*** Opening PROVIDED DATA ***
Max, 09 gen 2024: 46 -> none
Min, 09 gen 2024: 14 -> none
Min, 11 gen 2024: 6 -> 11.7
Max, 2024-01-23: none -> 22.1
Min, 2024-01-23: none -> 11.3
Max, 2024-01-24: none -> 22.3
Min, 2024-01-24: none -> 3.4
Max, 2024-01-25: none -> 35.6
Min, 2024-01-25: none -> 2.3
*** Closing PROVIDED DATA ***
*** Opening PROVIDED DATA ***
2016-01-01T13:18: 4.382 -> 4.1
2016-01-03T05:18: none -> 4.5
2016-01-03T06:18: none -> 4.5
*** Closing PROVIDED DATA ***
*** Opening PROVIDED DATA ***
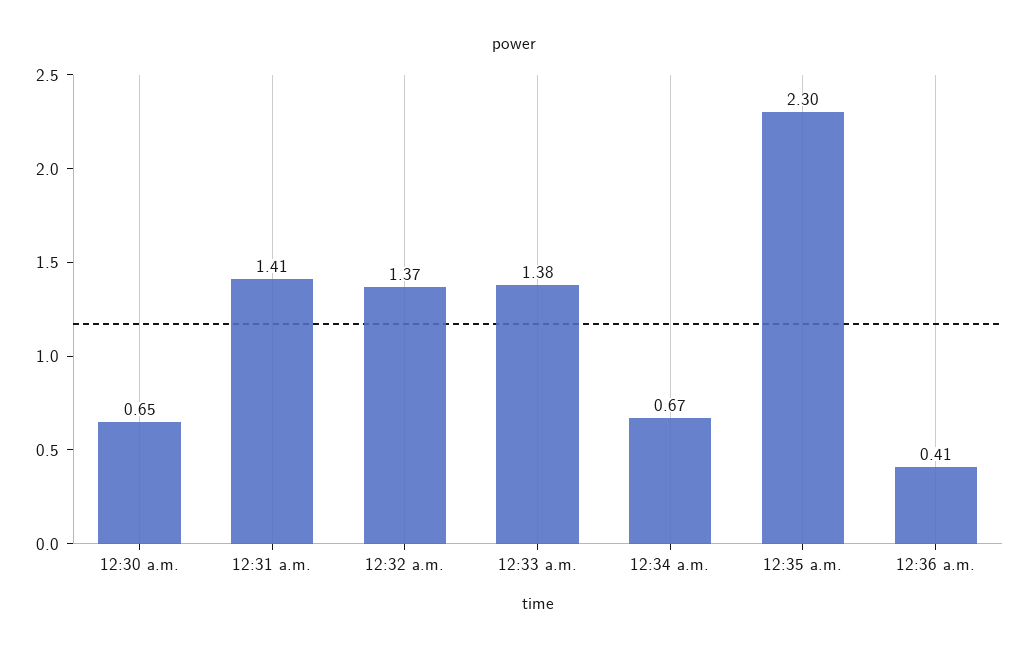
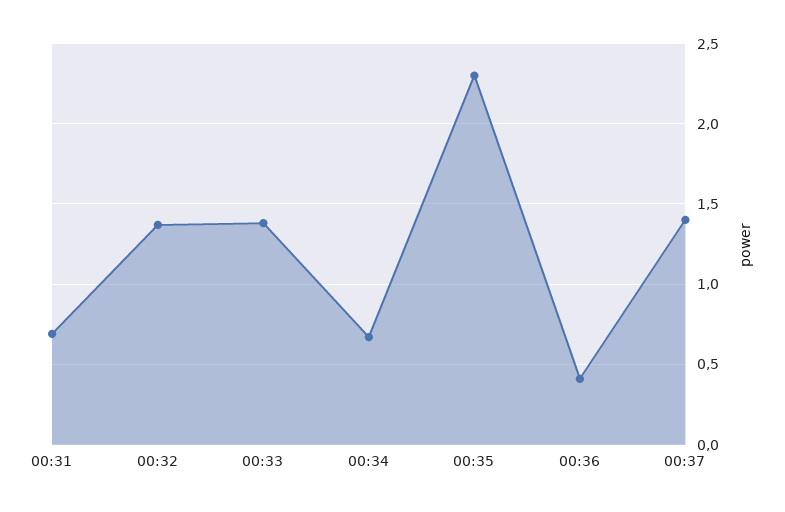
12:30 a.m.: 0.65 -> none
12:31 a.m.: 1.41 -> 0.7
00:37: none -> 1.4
*** Closing PROVIDED DATA ***
== YOUR GOAL ==
Only lines that include "none" belong in the answer; return them from the entries above.

== YOUR SOLUTION ==
Max, 09 gen 2024: 46 -> none
Min, 09 gen 2024: 14 -> none
Max, 2024-01-23: none -> 22.1
Min, 2024-01-23: none -> 11.3
Max, 2024-01-24: none -> 22.3
Min, 2024-01-24: none -> 3.4
Max, 2024-01-25: none -> 35.6
Min, 2024-01-25: none -> 2.3
2016-01-03T05:18: none -> 4.5
2016-01-03T06:18: none -> 4.5
12:30 a.m.: 0.65 -> none
00:37: none -> 1.4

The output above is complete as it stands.